# [RECORD EXTRACTS]
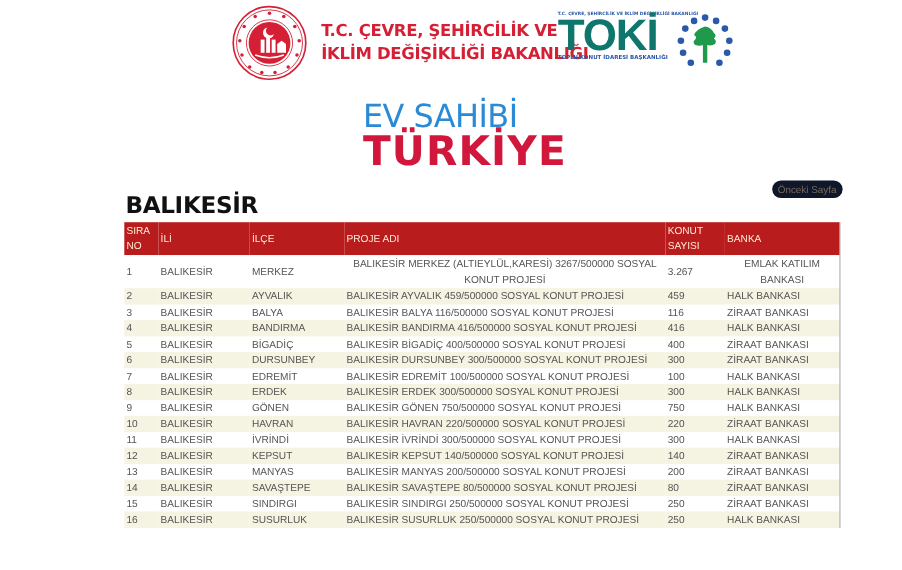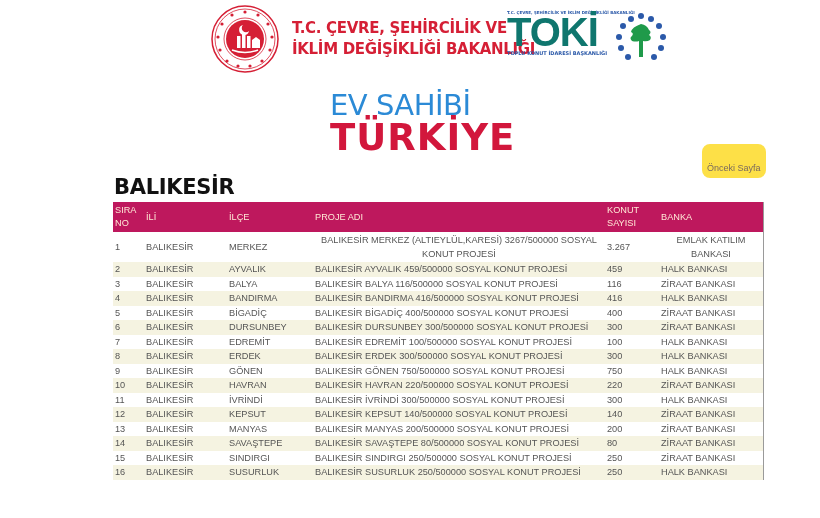--- a/index.html
+++ b/index.html
@@ -14,27 +14,27 @@
     .toki { position: absolute; left: 507px; top: 10px; width: 100px; }
     .toki-top { font-size: 4px; color: #2a58a8; font-weight: bold; white-space: nowrap; letter-spacing: 0; }
     .toki-word { font-family: "Liberation Sans", sans-serif; font-weight: bold; color: #0f766e; font-size: 40px; line-height: 34px; letter-spacing: -1px; }
     .toki-bottom { font-size: 5px; color: #2a58a8; font-weight: bold; white-space: nowrap; margin-top: 1px; }
     .toki-emblem { position: absolute; left: 614px; top: 12px; width: 54px; height: 54px; }
 
     .campaign { position: absolute; left: 330px; top: 90px; width: 230px; text-align: left; }
     .ev-sahibi { font-family: "DejaVu Sans", sans-serif; font-size: 29px; line-height: 30px; letter-spacing: -0.5px; color: #2b8ad6; font-weight: normal; }
     .turkiye { font-family: "DejaVu Sans", sans-serif; font-weight: bold; font-size: 37px; line-height: 36px; color: #d2173c; letter-spacing: 1px; margin-top: 0px; }
 
-    .prev-page { position: absolute; left: 702px; top: 144px; height: 16px; padding: 17px 5px; background: #fde047; border-radius: 8px; font-size: 9px; color: #7a6a5d; line-height: 14px; cursor: pointer; font-family: "Liberation Sans", sans-serif; }
+    .prev-page { position: absolute; left: 702px; top: 164px; height: 16px; padding: 1px 5px; background: #0f172a; border-radius: 8px; font-size: 9px; color: #7a6a5d; line-height: 14px; cursor: pointer; font-family: "Liberation Sans", sans-serif; }
 
     .city-title { position: absolute; left: 114px; top: 175px; font-family: "DejaVu Sans", sans-serif; font-weight: bold; font-size: 21px; color: #111111; letter-spacing: -0.3px; }
 
     .table-wrap { position: absolute; left: 113px; top: 202px; width: 651px; border-right: 1px solid #9a9a9a; }
     table { width: 650px; border-collapse: collapse; font-family: "Liberation Sans", sans-serif; font-size: 9.2px; color: #555555; }
-    thead tr { background: #be185d; }
+    thead tr { background: #b91c1c; }
     th { color: #ffe9d6; font-weight: normal; text-align: left; vertical-align: middle; padding: 1px 2px; height: 30px; line-height: 13px; }
     td { padding: 0 2px; height: 14.5px; line-height: 14px; white-space: nowrap; vertical-align: middle; }
     tbody tr:nth-child(odd) { background: #ffffff; }
     tbody tr:nth-child(even) { background: #f5f3e1; }
     tbody tr.tall td { height: 30px; }
     td.wrap { white-space: normal; line-height: 14px; text-align: center; }
     .c-no { width: 31px; }
     .c-il { width: 83px; }
     .c-ilce { width: 86px; }
     .c-proje { width: 292px; }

# [EXERCISE INSTRUCTIONS]
Every line above that holds the word "thead" needs to be copied.

# [SOLUTION TO THE PROBLEM]
-    thead tr { background: #be185d; }
+    thead tr { background: #b91c1c; }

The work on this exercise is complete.